Segment Start: Extracted records

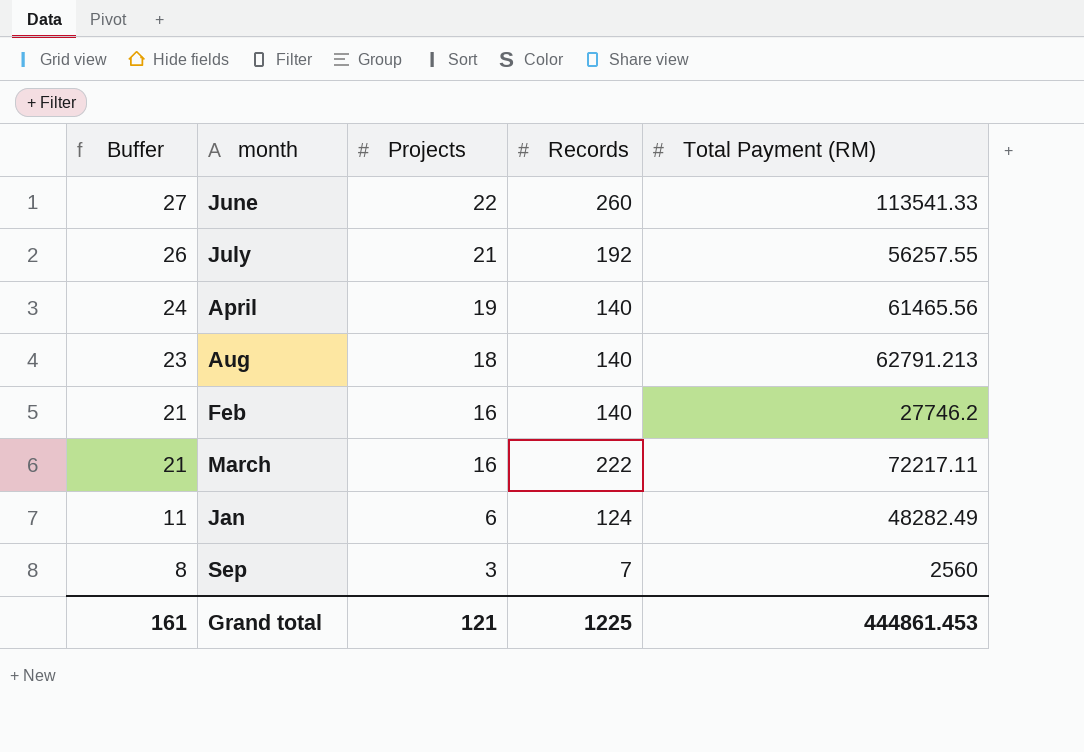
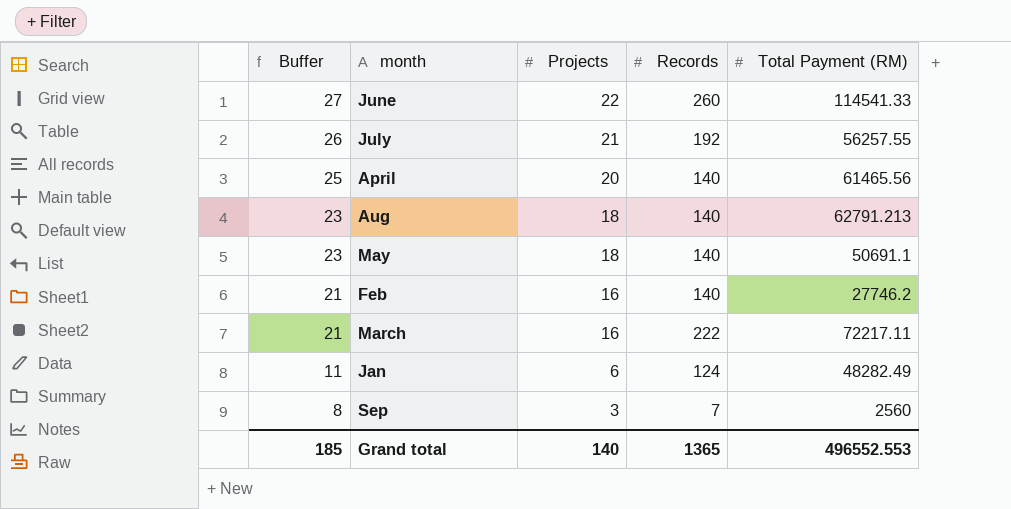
June | Total Payment (RM): 113541.33 -> 114541.33
April | Buffer: 24 -> 25
April | Projects: 19 -> 20
row May: none -> 23 | 18 | 140 | 50691.1
Grand total | Buffer: 161 -> 185
Grand total | Projects: 121 -> 140
Grand total | Records: 1225 -> 1365
Grand total | Total Payment (RM): 444861.453 -> 496552.553

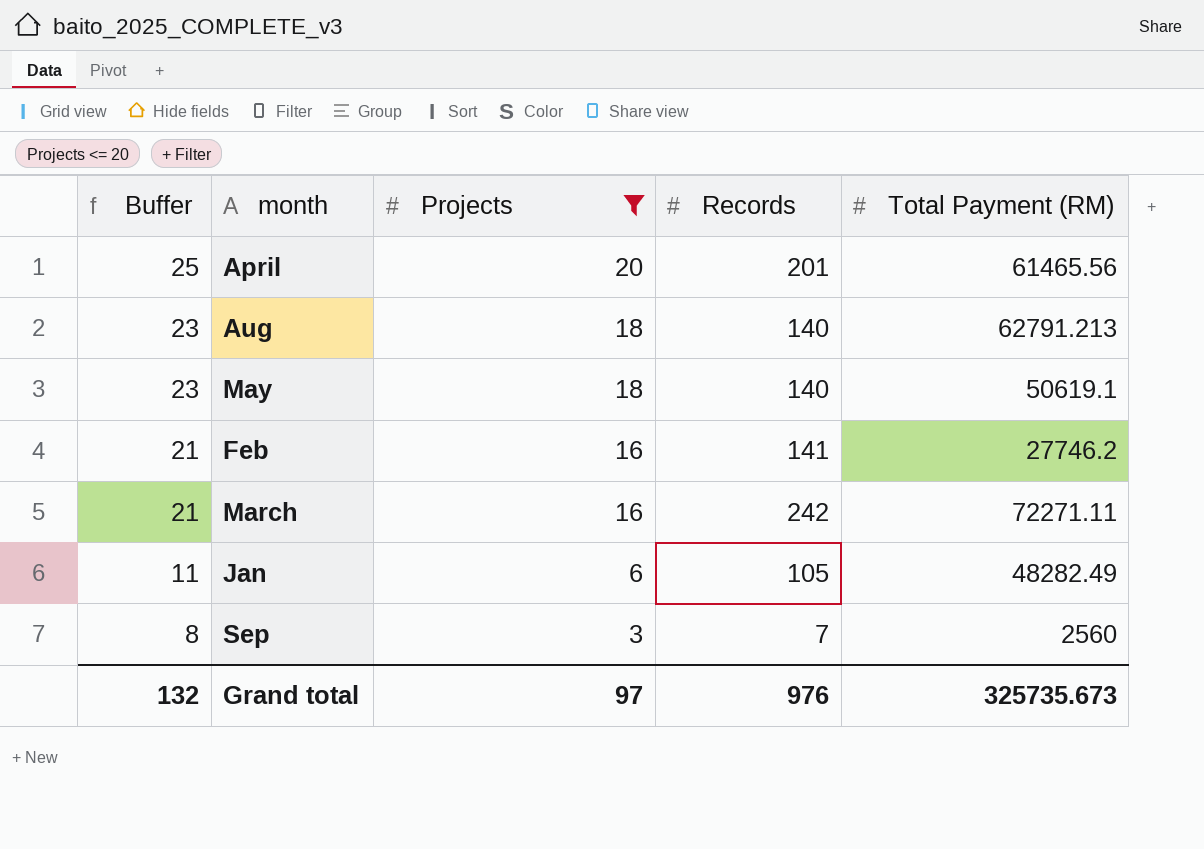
filter: none -> Projects <= 20
April | Records: 140 -> 201
May | Total Payment (RM): 50691.1 -> 50619.1
Feb | Records: 140 -> 141
March | Records: 222 -> 242
March | Total Payment (RM): 72217.11 -> 72271.11
Jan | Records: 124 -> 105
Grand total | Buffer: 185 -> 132
Grand total | Projects: 140 -> 97
Grand total | Records: 1365 -> 976
Grand total | Total Payment (RM): 496552.553 -> 325735.673

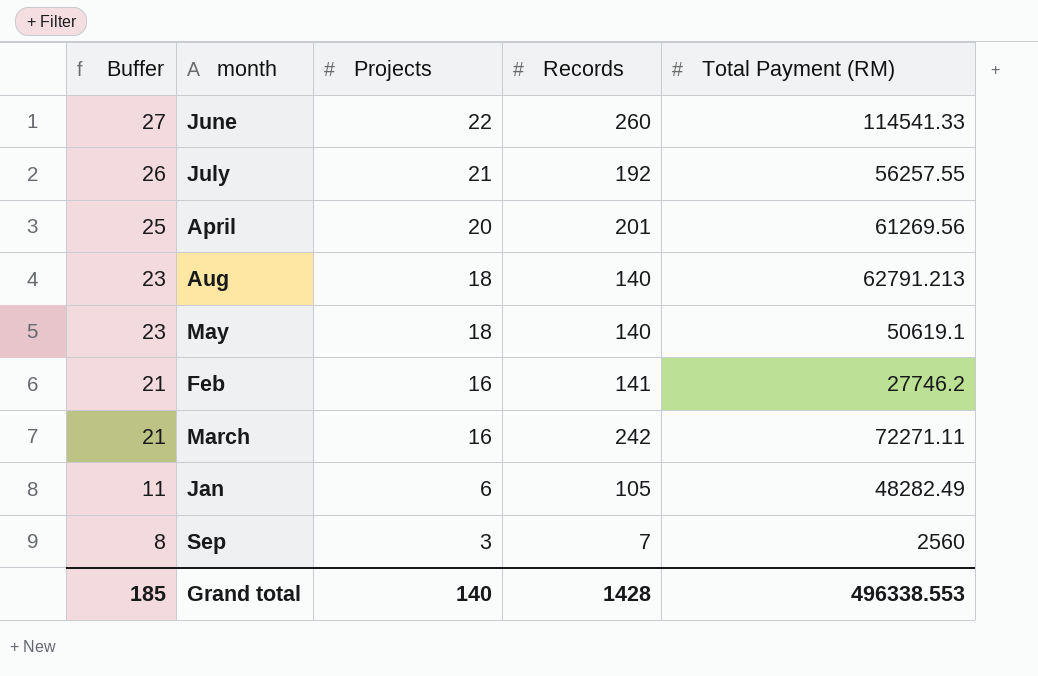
filter: Projects <= 20 -> none
April | Total Payment (RM): 61465.56 -> 61269.56
Grand total | Buffer: 132 -> 185
Grand total | Projects: 97 -> 140
Grand total | Records: 976 -> 1428
Grand total | Total Payment (RM): 325735.673 -> 496338.553

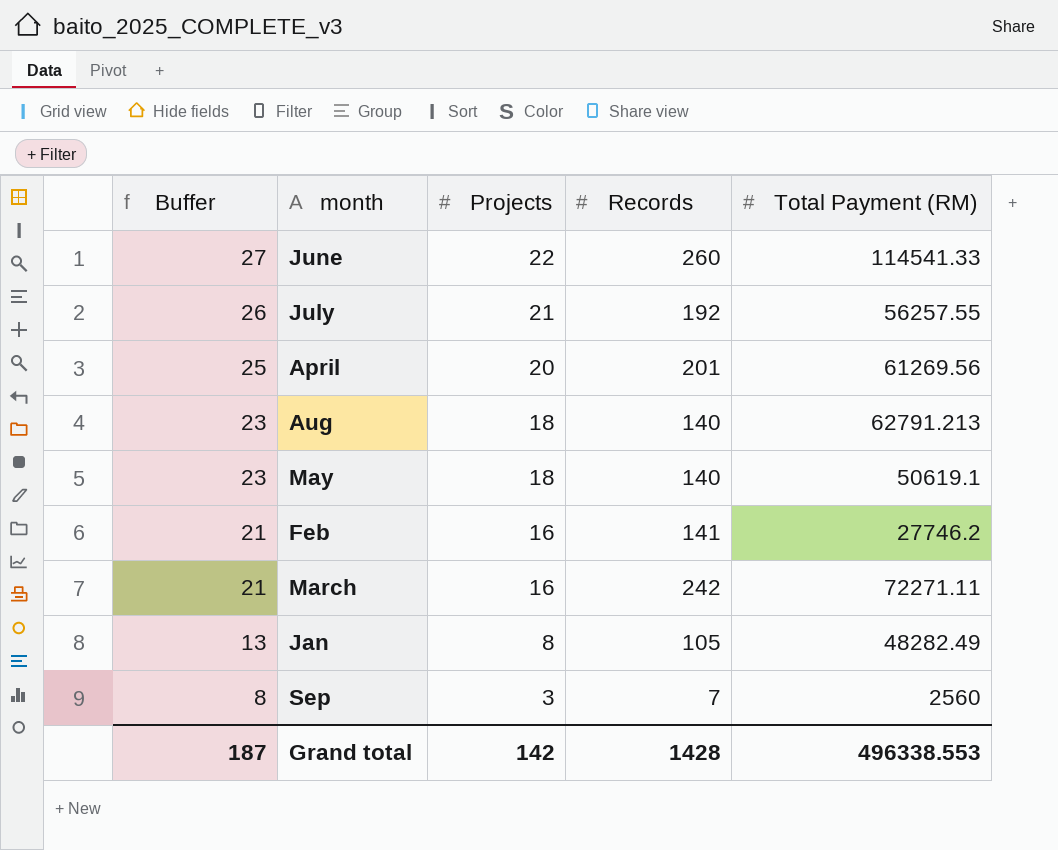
Jan | Buffer: 11 -> 13
Jan | Projects: 6 -> 8
Grand total | Buffer: 185 -> 187
Grand total | Projects: 140 -> 142

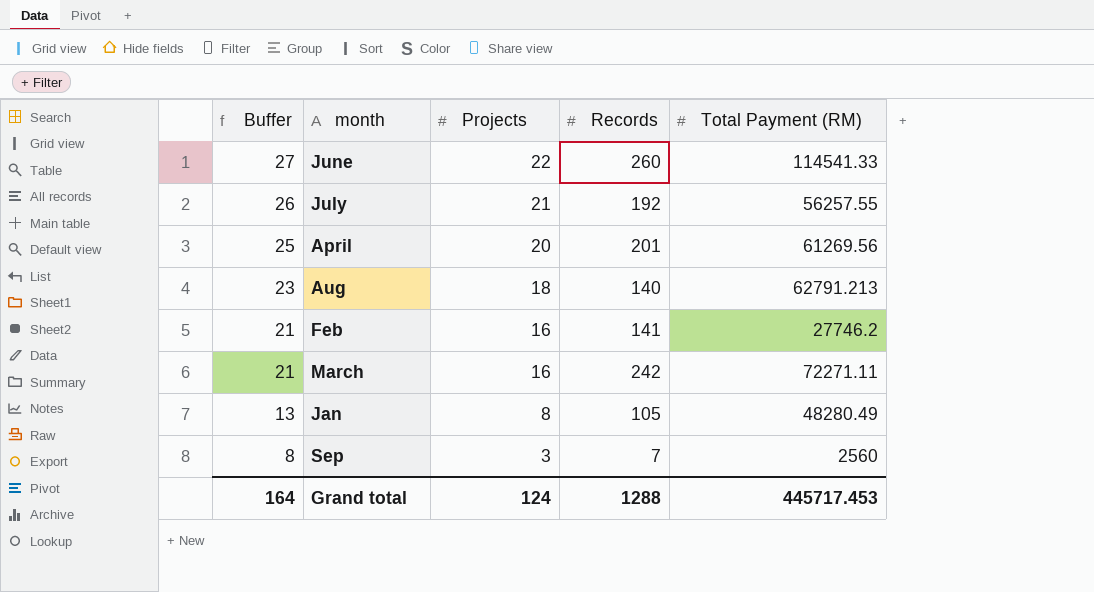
row May: 23 | 18 | 140 | 50619.1 -> none
Jan | Total Payment (RM): 48282.49 -> 48280.49
Grand total | Buffer: 187 -> 164
Grand total | Projects: 142 -> 124
Grand total | Records: 1428 -> 1288
Grand total | Total Payment (RM): 496338.553 -> 445717.453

Segment End: Extracted records

Exercise objective: An exact copy of the lines above from the one with "row May: none -> 23 | 18 | 140 | 50691.1" up to and including the one with "Grand total | Buffer: 185 -> 187" is required; reproduce only those lines, omitting all pictures.

Result:
row May: none -> 23 | 18 | 140 | 50691.1
Grand total | Buffer: 161 -> 185
Grand total | Projects: 121 -> 140
Grand total | Records: 1225 -> 1365
Grand total | Total Payment (RM): 444861.453 -> 496552.553

filter: none -> Projects <= 20
April | Records: 140 -> 201
May | Total Payment (RM): 50691.1 -> 50619.1
Feb | Records: 140 -> 141
March | Records: 222 -> 242
March | Total Payment (RM): 72217.11 -> 72271.11
Jan | Records: 124 -> 105
Grand total | Buffer: 185 -> 132
Grand total | Projects: 140 -> 97
Grand total | Records: 1365 -> 976
Grand total | Total Payment (RM): 496552.553 -> 325735.673

filter: Projects <= 20 -> none
April | Total Payment (RM): 61465.56 -> 61269.56
Grand total | Buffer: 132 -> 185
Grand total | Projects: 97 -> 140
Grand total | Records: 976 -> 1428
Grand total | Total Payment (RM): 325735.673 -> 496338.553

Jan | Buffer: 11 -> 13
Jan | Projects: 6 -> 8
Grand total | Buffer: 185 -> 187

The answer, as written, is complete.